*Assigned task*. Once the line with "- Prefer option" is found in the entries below, print it and each following line exactly, stopping after the line with "- Large aggregation"; print nothing else.

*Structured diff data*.
-*-

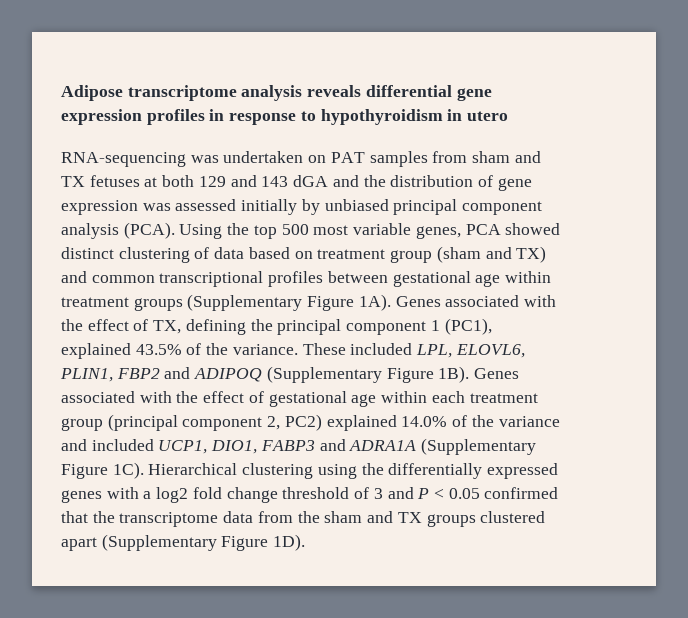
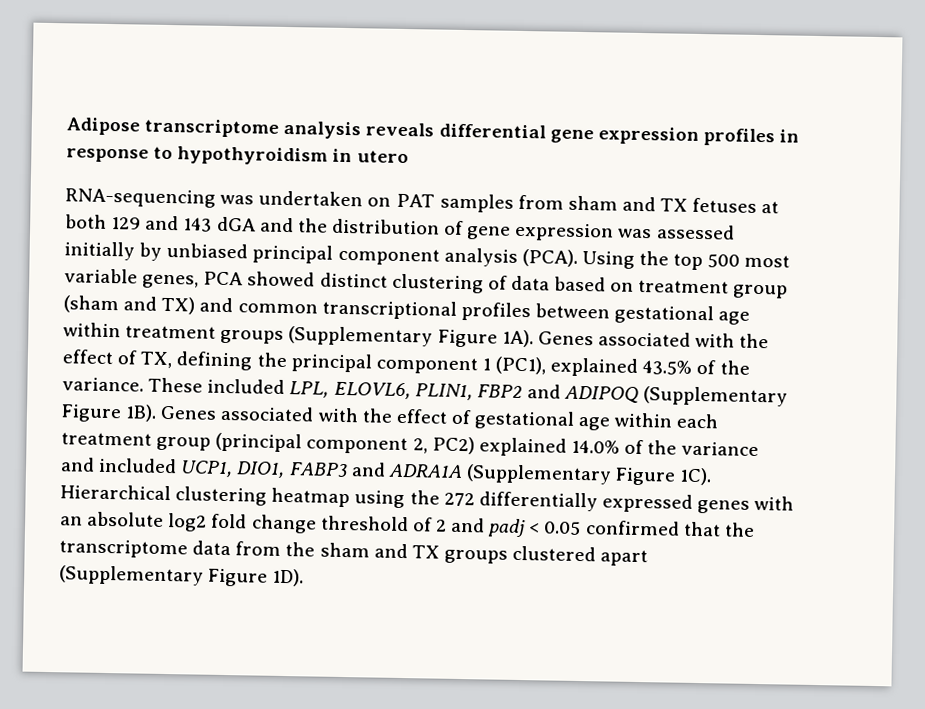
- Hierarchical clustering using the differentially expressed genes with a log2 fold change threshold of 3 and P < 0.05 confirmed that the transcriptome data from the sham and TX groups clustered apart (Supplementary Figure 1D).
+ Hierarchical clustering heatmap using the 272 differentially expressed genes with an absolute log2 fold change threshold of 2 and padj < 0.05 confirmed that the transcriptome data from the sham and TX groups clustered apart (Supplementary Figure 1D).

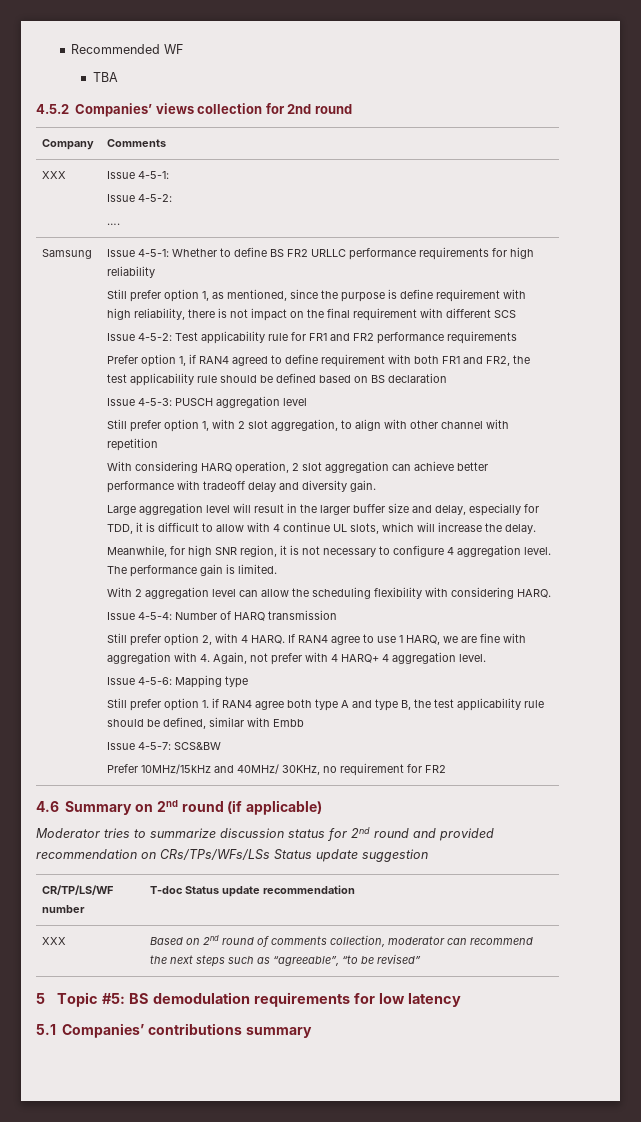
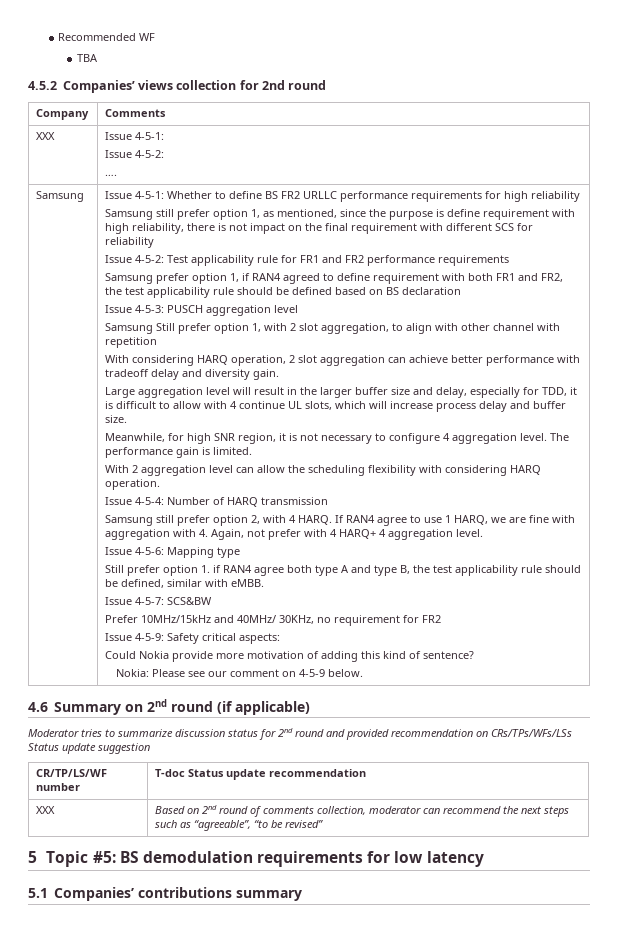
- Still prefer option 1, as mentioned, since the purpose is define requirement with high reliability, there is not impact on the final requirement with different SCS
+ Samsung still prefer option 1, as mentioned, since the purpose is define requirement with high reliability, there is not impact on the final requirement with different SCS for reliability
- Prefer option 1, if RAN4 agreed to define requirement with both FR1 and FR2, the test applicability rule should be defined based on BS declaration
+ Samsung prefer option 1, if RAN4 agreed to define requirement with both FR1 and FR2, the test applicability rule should be defined based on BS declaration
- Still prefer option 1, with 2 slot aggregation, to align with other channel with repetition
+ Samsung Still prefer option 1, with 2 slot aggregation, to align with other channel with repetition
- Large aggregation level will result in the larger buffer size and delay, especially for TDD, it is difficult to allow with 4 continue UL slots, which will increase the delay.
+ Large aggregation level will result in the larger buffer size and delay, especially for TDD, it is difficult to allow with 4 continue UL slots, which will increase process delay and buffer size.
- With 2 aggregation level can allow the scheduling flexibility with considering HARQ.
+ With 2 aggregation level can allow the scheduling flexibility with considering HARQ operation.
- Still prefer option 2, with 4 HARQ.
+ Samsung still prefer option 2, with 4 HARQ.
- Still prefer option 1. if RAN4 agree both type A and type B, the test applicability rule should be defined, similar with Embb
+ Still prefer option 1. if RAN4 agree both type A and type B, the test applicability rule should be defined, similar with eMBB.
+ Issue 4-5-9: Safety critical aspects:
+ Could Nokia provide more motivation of adding this kind of sentence?
+ Nokia: Please see our comment on 4-5-9 below.

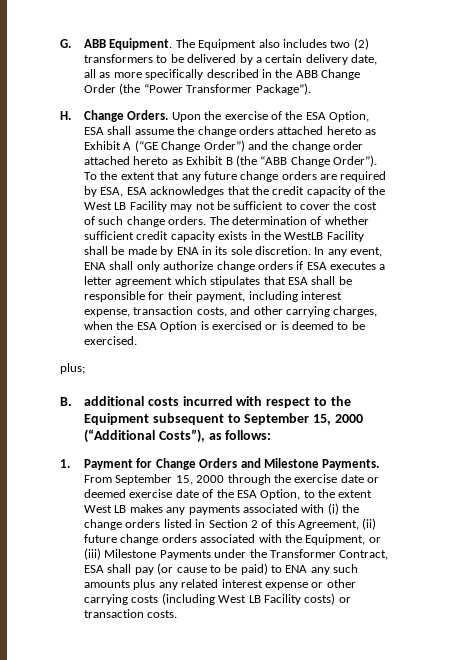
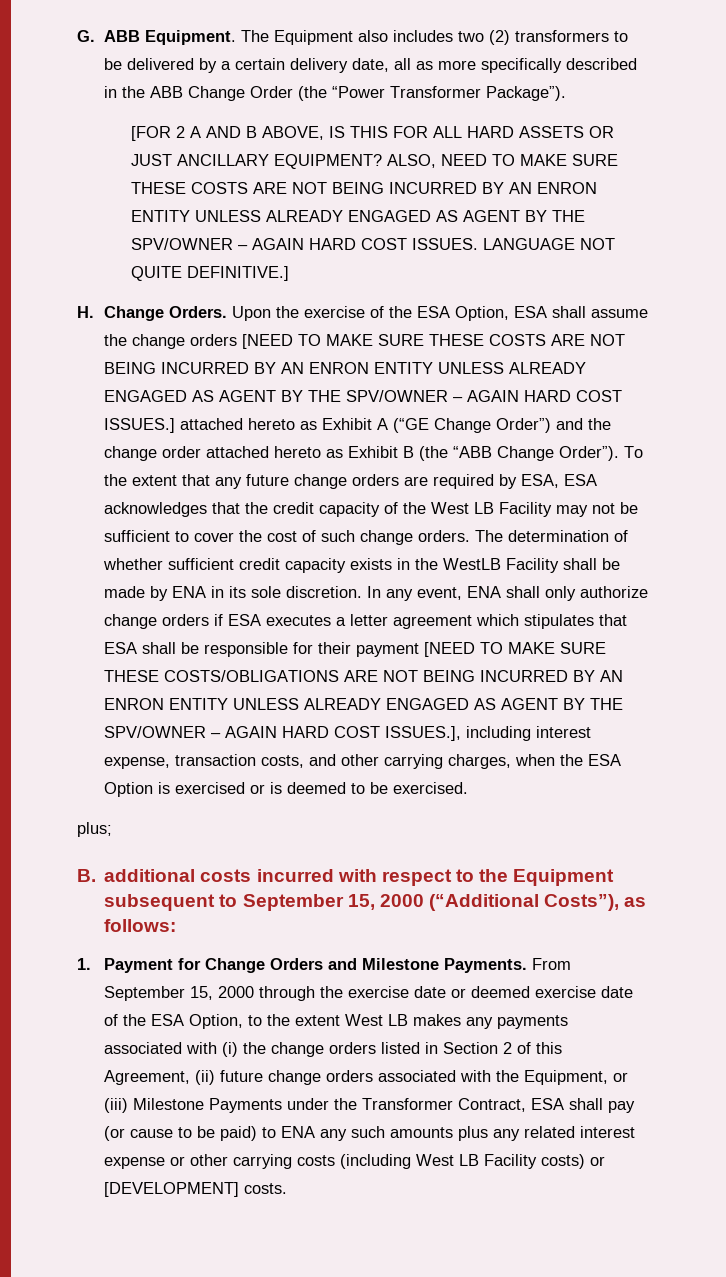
+ [FOR 2 A AND B ABOVE, IS THIS FOR ALL HARD ASSETS OR JUST ANCILLARY EQUIPMENT? ALSO, NEED TO MAKE SURE THESE COSTS ARE NOT BEING INCURRED BY AN ENRON ENTITY UNLESS ALREADY ENGAGED AS AGENT BY THE SPV/OWNER – AGAIN HARD COST ISSUES. LANGUAGE NOT QUITE DEFINITIVE.]
- Upon the exercise of the ESA Option, ESA shall assume the change orders attached hereto as Exhibit A (“GE Change Order”) and the change order attached hereto as Exhibit B (the “ABB Change Order”).
+ Upon the exercise of the ESA Option, ESA shall assume the change orders [NEED TO MAKE SURE THESE COSTS ARE NOT BEING INCURRED BY AN ENRON ENTITY UNLESS ALREADY ENGAGED AS AGENT BY THE SPV/OWNER – AGAIN HARD COST ISSUES.] attached hereto as Exhibit A (“GE Change Order”) and the change order attached hereto as Exhibit B (the “ABB Change Order”).
- In any event, ENA shall only authorize change orders if ESA executes a letter agreement which stipulates that ESA shall be responsible for their payment, including interest expense, transaction costs, and other carrying charges, when the ESA Option is exercised or is deemed to be exercised.
+ In any event, ENA shall only authorize change orders if ESA executes a letter agreement which stipulates that ESA shall be responsible for their payment [NEED TO MAKE SURE THESE COSTS/OBLIGATIONS ARE NOT BEING INCURRED BY AN ENRON ENTITY UNLESS ALREADY ENGAGED AS AGENT BY THE SPV/OWNER – AGAIN HARD COST ISSUES.], including interest expense, transaction costs, and other carrying charges, when the ESA Option is exercised or is deemed to be exercised.
- From September 15, 2000 through the exercise date or deemed exercise date of the ESA Option, to the extent West LB makes any payments associated with (i) the change orders listed in Section 2 of this Agreement, (ii) future change orders associated with the Equipment, or (iii) Milestone Payments under the Transformer Contract, ESA shall pay (or cause to be paid) to ENA any such amounts plus any related interest expense or other carrying costs (including West LB Facility costs) or transaction costs.
+ From September 15, 2000 through the exercise date or deemed exercise date of the ESA Option, to the extent West LB makes any payments associated with (i) the change orders listed in Section 2 of this Agreement, (ii) future change orders associated with the Equipment, or (iii) Milestone Payments under the Transformer Contract, ESA shall pay (or cause to be paid) to ENA any such amounts plus any related interest expense or other carrying costs (including West LB Facility costs) or [DEVELOPMENT] costs.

-*-

*Written reply*.
- Prefer option 1, if RAN4 agreed to define requirement with both FR1 and FR2, the test applicability rule should be defined based on BS declaration
+ Samsung prefer option 1, if RAN4 agreed to define requirement with both FR1 and FR2, the test applicability rule should be defined based on BS declaration
- Still prefer option 1, with 2 slot aggregation, to align with other channel with repetition
+ Samsung Still prefer option 1, with 2 slot aggregation, to align with other channel with repetition
- Large aggregation level will result in the larger buffer size and delay, especially for TDD, it is difficult to allow with 4 continue UL slots, which will increase the delay.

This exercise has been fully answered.